Edit difference data
________________
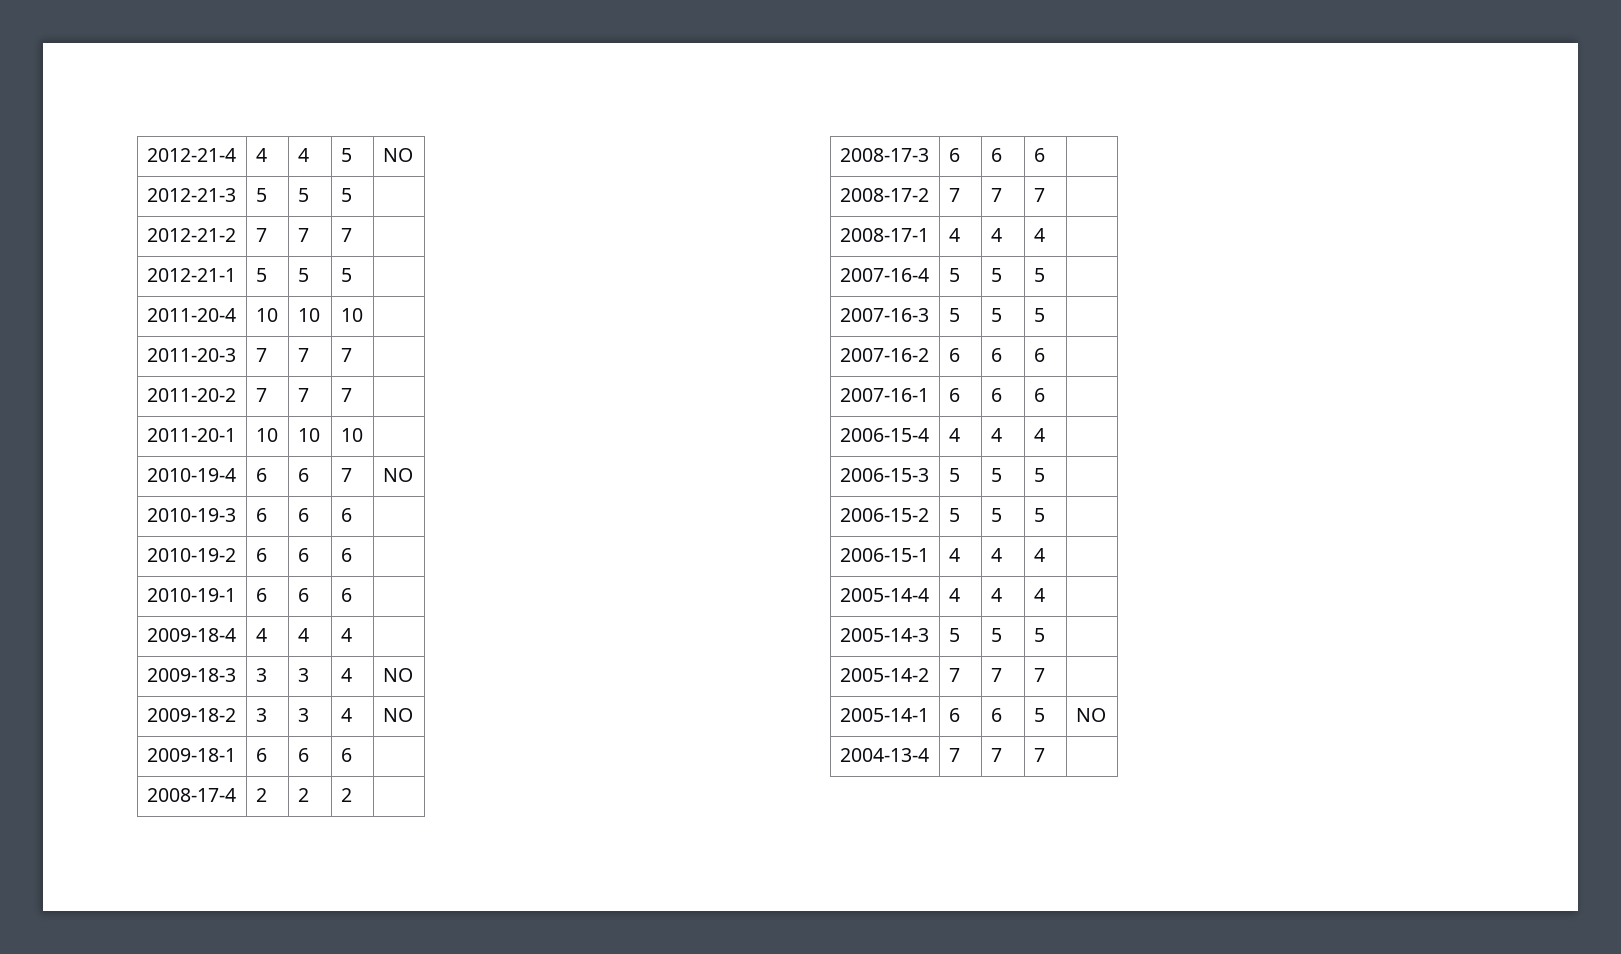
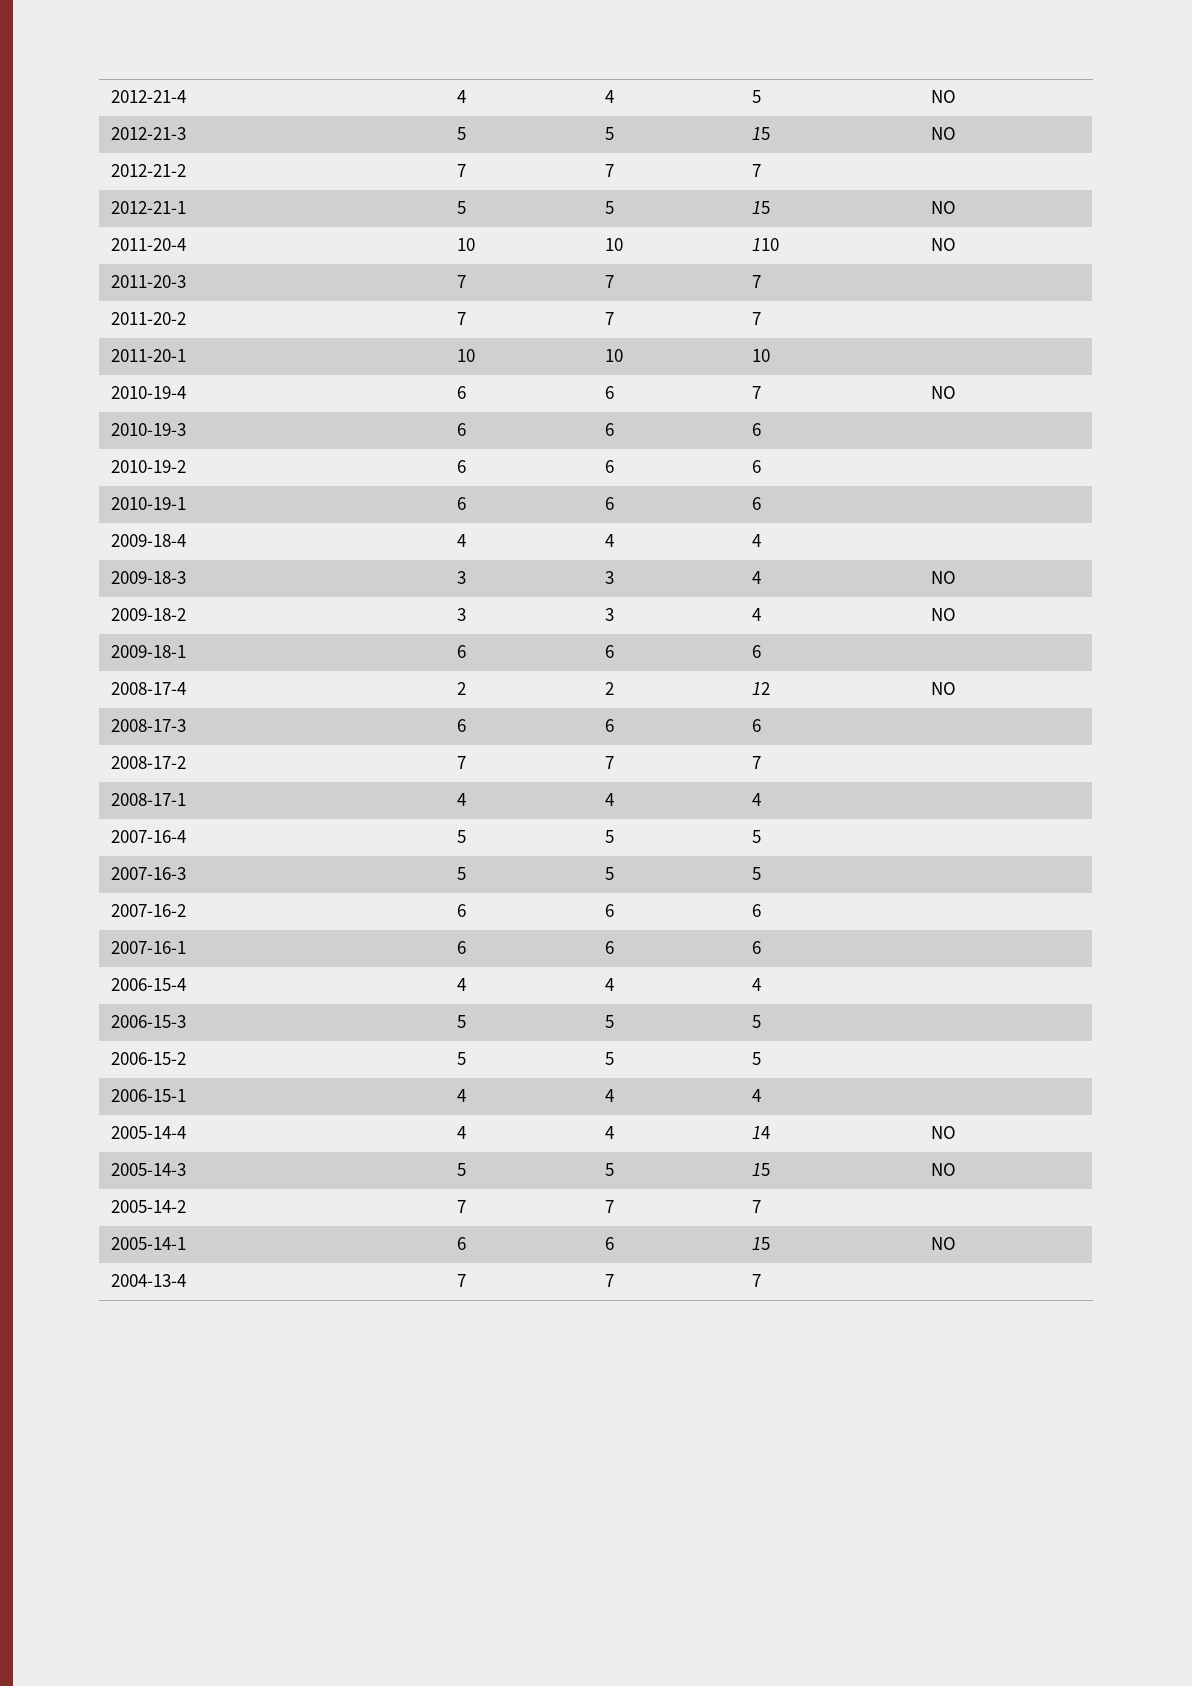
- 2012-21-3 | 5 | 5 | 5 |
+ 2012-21-3 | 5 | 5 | 15 | NO
- 2012-21-1 | 5 | 5 | 5 |
+ 2012-21-1 | 5 | 5 | 15 | NO
- 2011-20-4 | 10 | 10 | 10 |
+ 2011-20-4 | 10 | 10 | 110 | NO
- 2008-17-4 | 2 | 2 | 2 |
+ 2008-17-4 | 2 | 2 | 12 | NO
- 2005-14-4 | 4 | 4 | 4 |
+ 2005-14-4 | 4 | 4 | 14 | NO
- 2005-14-3 | 5 | 5 | 5 |
+ 2005-14-3 | 5 | 5 | 15 | NO
- 2005-14-1 | 6 | 6 | 5 | NO
+ 2005-14-1 | 6 | 6 | 15 | NO

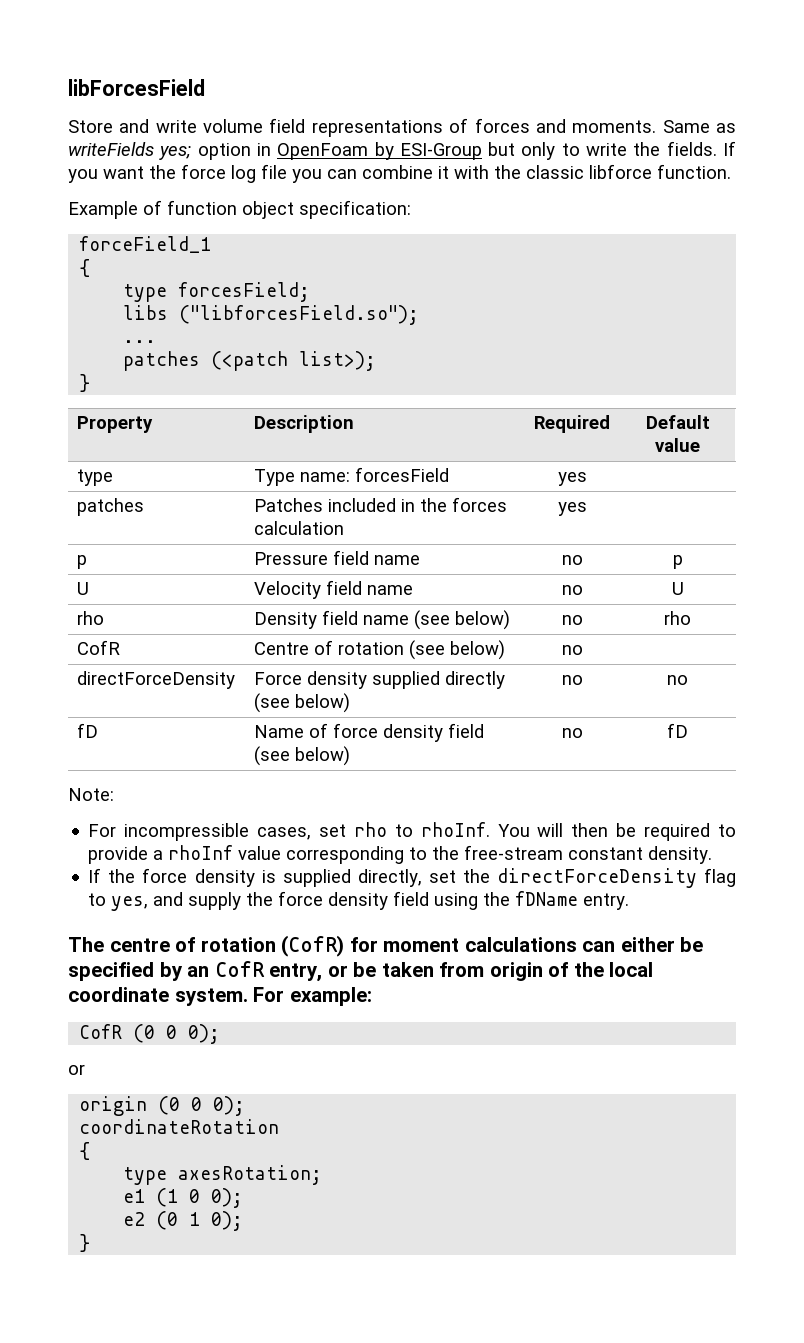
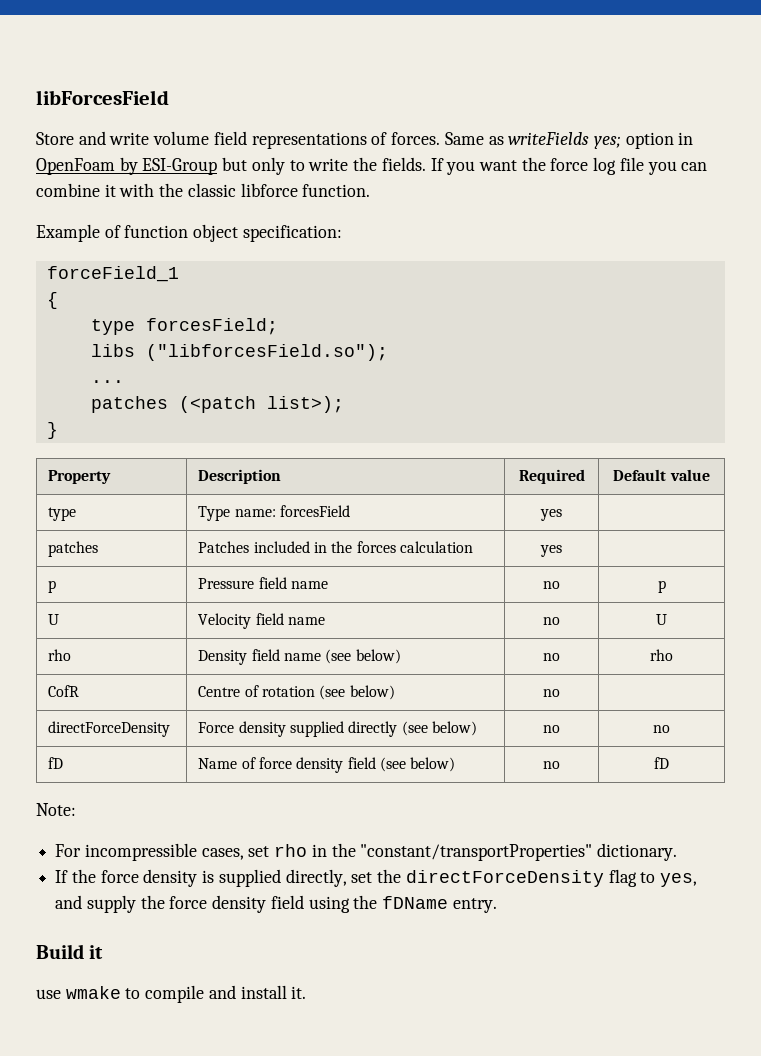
- Store and write volume field representations of forces and moments.
+ Store and write volume field representations of forces.
- For incompressible cases, set rho to rhoInf. You will then be required to provide a rhoInf value corresponding to the free-stream constant density.
+ For incompressible cases, set rho in the "constant/transportProperties" dictionary.
- The centre of rotation (CofR) for moment calculations can either be specified by an CofR entry, or be taken from origin of the local coordinate system. For example:
- CofR (0 0 0);
- or
- origin (0 0 0);
- coordinateRotation
- {
- type axesRotation;
- e1 (1 0 0);
- e2 (0 1 0);
- }
+ Build it
+ use wmake to compile and install it.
________________
> What this task involves
Give the lines above again exactly, from the one containing "- 2011-20-4 | 10 | 10 | 10 |" to the one containing "cases, set rho in", both included, but leave out the pictures.

> Task response
- 2011-20-4 | 10 | 10 | 10 |
+ 2011-20-4 | 10 | 10 | 110 | NO
- 2008-17-4 | 2 | 2 | 2 |
+ 2008-17-4 | 2 | 2 | 12 | NO
- 2005-14-4 | 4 | 4 | 4 |
+ 2005-14-4 | 4 | 4 | 14 | NO
- 2005-14-3 | 5 | 5 | 5 |
+ 2005-14-3 | 5 | 5 | 15 | NO
- 2005-14-1 | 6 | 6 | 5 | NO
+ 2005-14-1 | 6 | 6 | 15 | NO

- Store and write volume field representations of forces and moments.
+ Store and write volume field representations of forces.
- For incompressible cases, set rho to rhoInf. You will then be required to provide a rhoInf value corresponding to the free-stream constant density.
+ For incompressible cases, set rho in the "constant/transportProperties" dictionary.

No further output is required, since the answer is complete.